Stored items
○ ○ ○ ○ ○

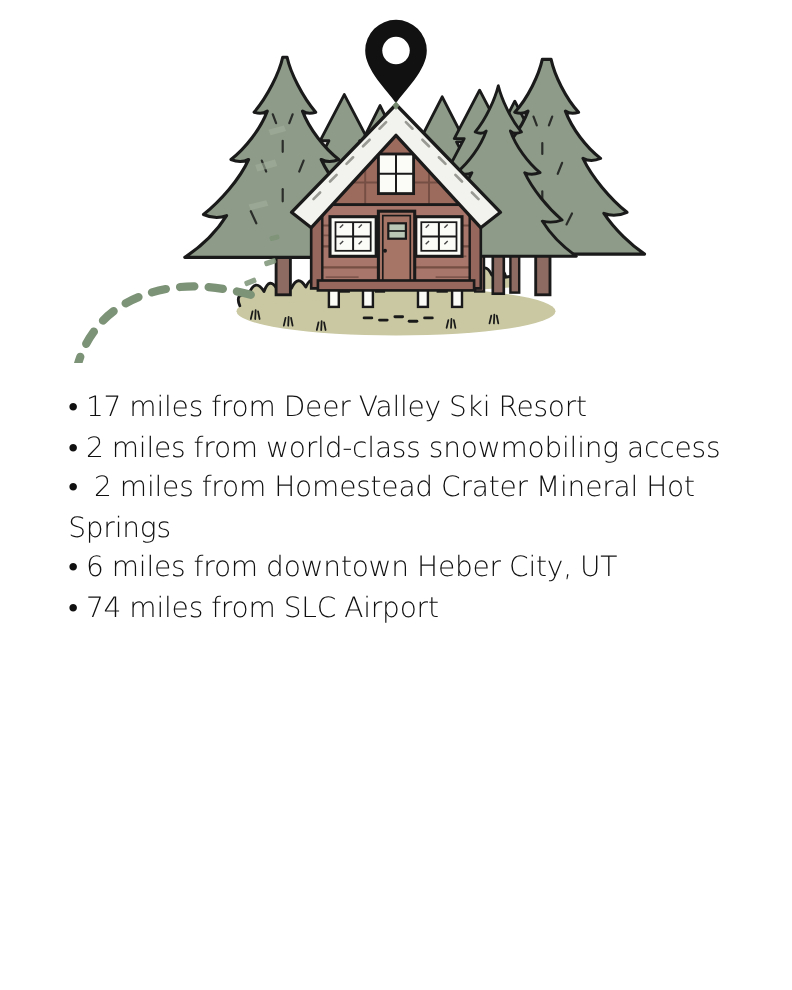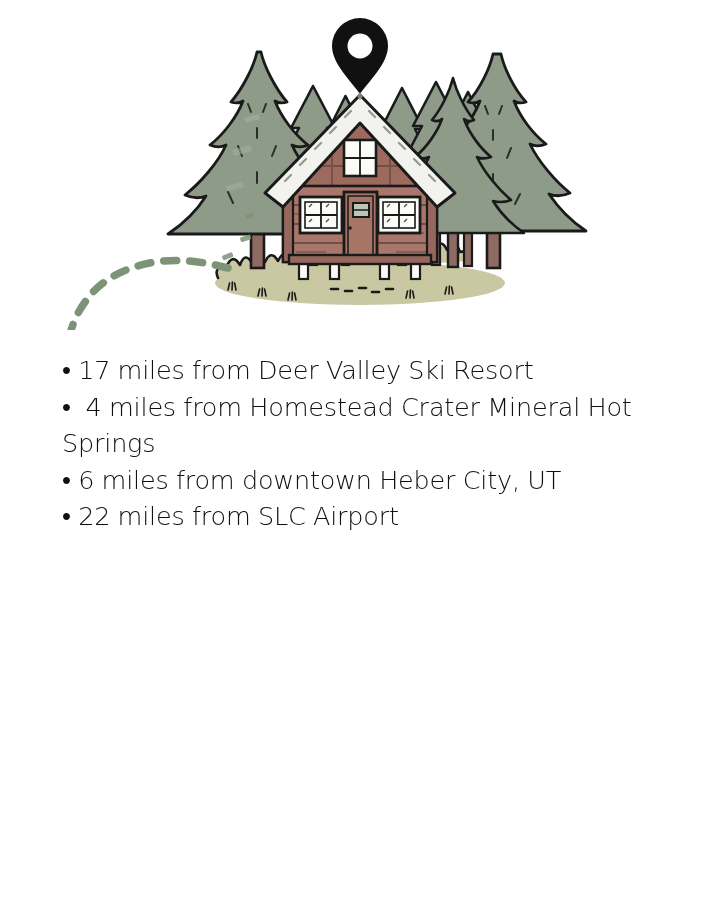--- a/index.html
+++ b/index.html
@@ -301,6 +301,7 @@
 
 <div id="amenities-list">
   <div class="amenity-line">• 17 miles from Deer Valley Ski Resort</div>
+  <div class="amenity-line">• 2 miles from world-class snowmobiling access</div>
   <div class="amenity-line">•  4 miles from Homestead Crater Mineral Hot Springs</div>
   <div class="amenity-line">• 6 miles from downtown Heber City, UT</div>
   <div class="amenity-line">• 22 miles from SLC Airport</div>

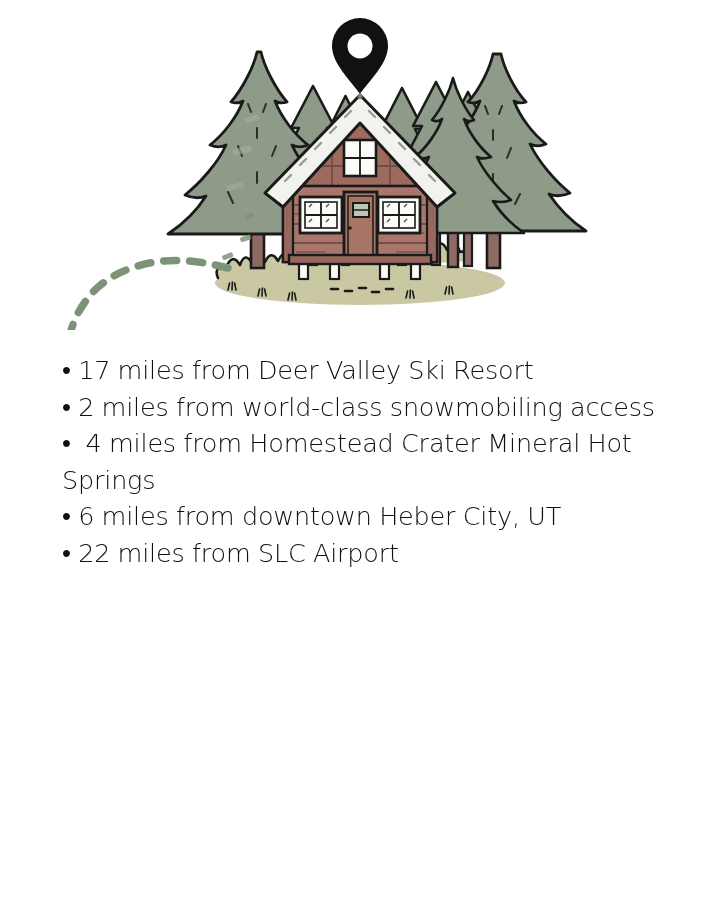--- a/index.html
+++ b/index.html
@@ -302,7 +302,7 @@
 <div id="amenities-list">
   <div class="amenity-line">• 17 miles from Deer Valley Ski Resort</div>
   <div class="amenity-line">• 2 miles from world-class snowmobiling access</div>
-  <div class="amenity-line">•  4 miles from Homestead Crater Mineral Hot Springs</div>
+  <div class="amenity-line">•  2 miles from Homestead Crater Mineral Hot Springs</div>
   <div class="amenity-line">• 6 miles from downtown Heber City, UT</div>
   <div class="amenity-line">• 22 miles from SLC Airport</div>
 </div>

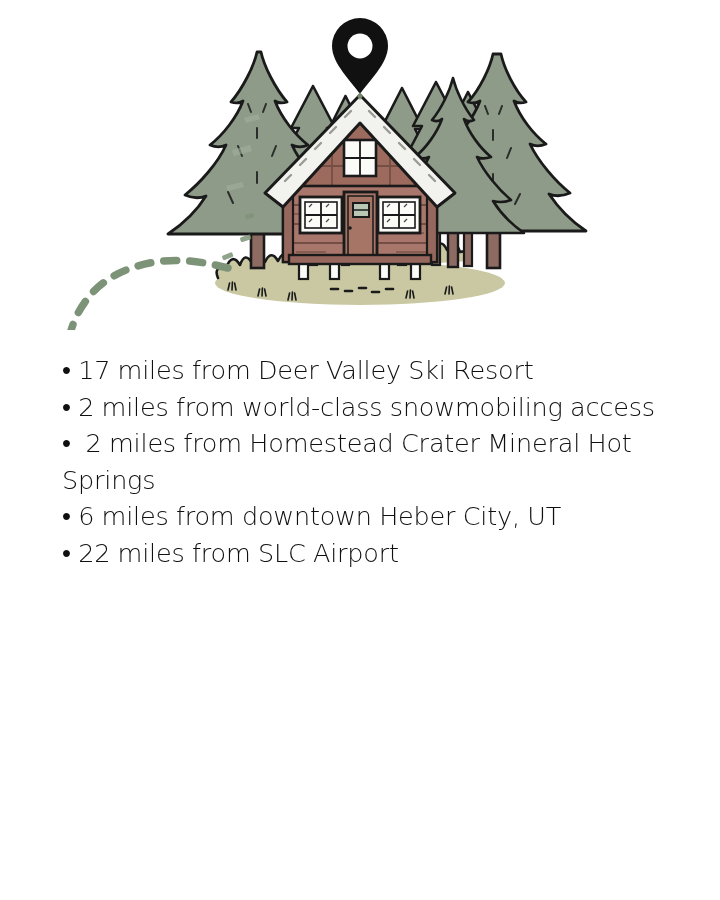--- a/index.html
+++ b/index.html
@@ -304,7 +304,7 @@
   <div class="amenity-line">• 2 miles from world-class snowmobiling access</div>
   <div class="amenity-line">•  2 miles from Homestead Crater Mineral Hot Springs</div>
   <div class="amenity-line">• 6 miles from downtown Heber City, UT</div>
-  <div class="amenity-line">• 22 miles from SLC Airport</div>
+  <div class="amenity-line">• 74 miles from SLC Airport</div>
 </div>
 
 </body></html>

○ ○ ○ ○ ○

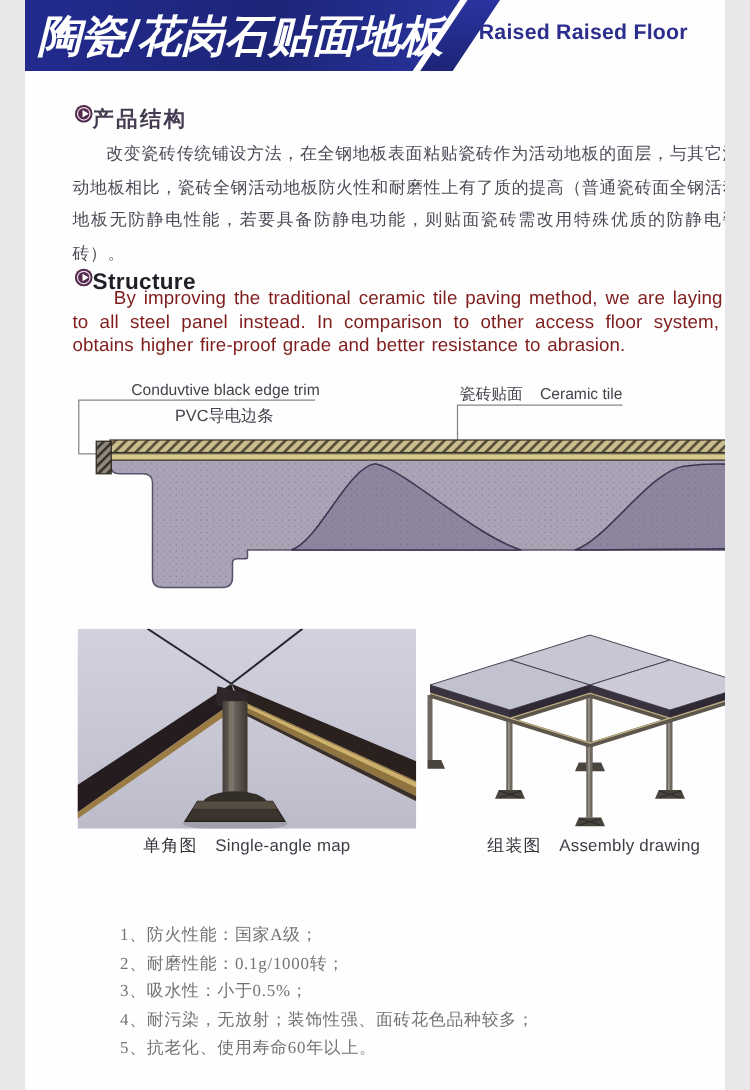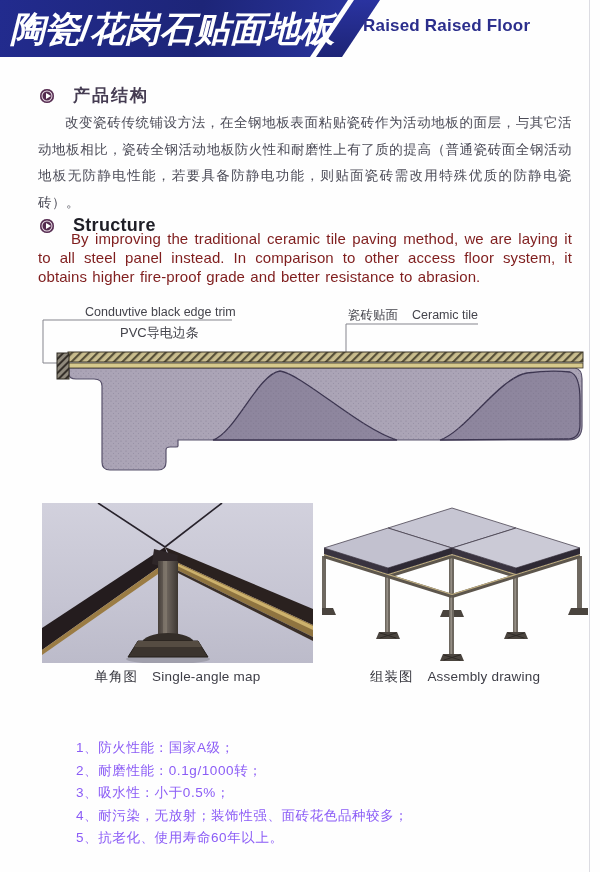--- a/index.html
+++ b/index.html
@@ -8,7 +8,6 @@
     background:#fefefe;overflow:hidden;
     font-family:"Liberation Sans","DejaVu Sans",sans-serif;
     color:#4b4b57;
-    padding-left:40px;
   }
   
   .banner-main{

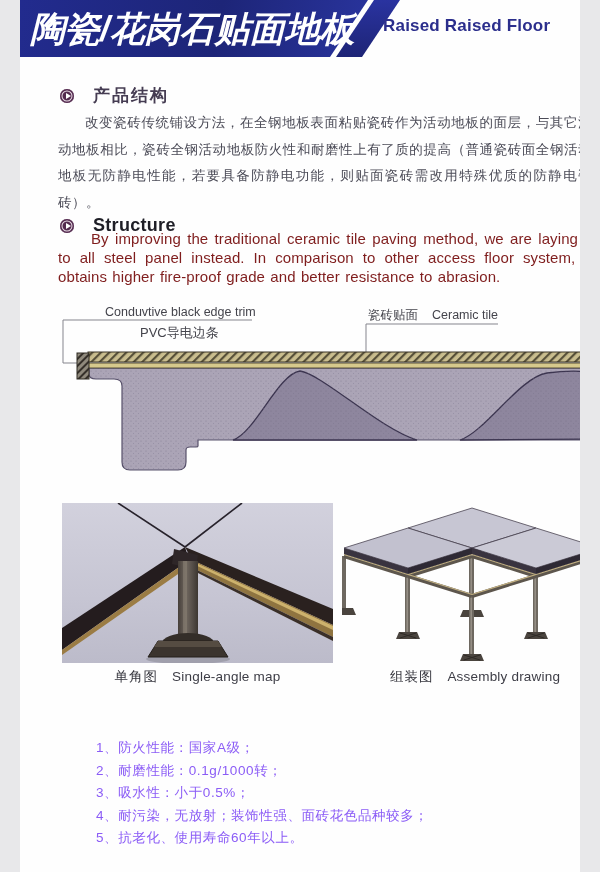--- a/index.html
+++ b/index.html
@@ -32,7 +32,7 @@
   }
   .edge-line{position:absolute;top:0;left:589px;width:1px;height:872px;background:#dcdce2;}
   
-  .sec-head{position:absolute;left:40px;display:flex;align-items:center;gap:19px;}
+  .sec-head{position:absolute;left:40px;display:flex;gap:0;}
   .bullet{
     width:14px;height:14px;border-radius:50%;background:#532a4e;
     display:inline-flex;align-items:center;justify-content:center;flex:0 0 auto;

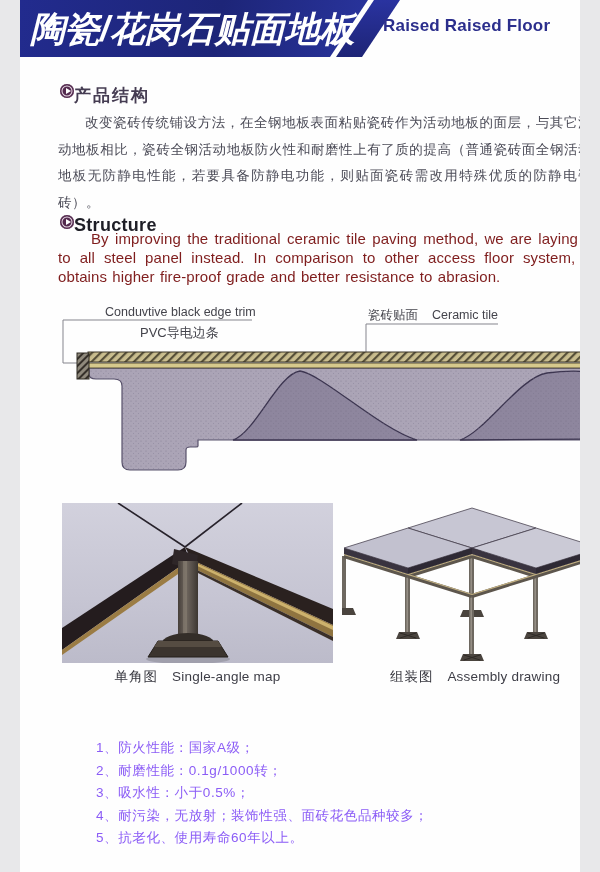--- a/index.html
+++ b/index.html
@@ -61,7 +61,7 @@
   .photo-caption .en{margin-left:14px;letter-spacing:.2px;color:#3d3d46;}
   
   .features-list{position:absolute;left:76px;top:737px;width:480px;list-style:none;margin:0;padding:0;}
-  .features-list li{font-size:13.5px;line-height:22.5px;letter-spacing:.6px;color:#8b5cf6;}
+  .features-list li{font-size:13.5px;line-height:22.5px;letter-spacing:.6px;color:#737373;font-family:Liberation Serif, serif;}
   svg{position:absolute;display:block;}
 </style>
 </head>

○ ○ ○ ○ ○

Report the number of lines in the entries above that include the word "Homestead" and add nothing to it.

4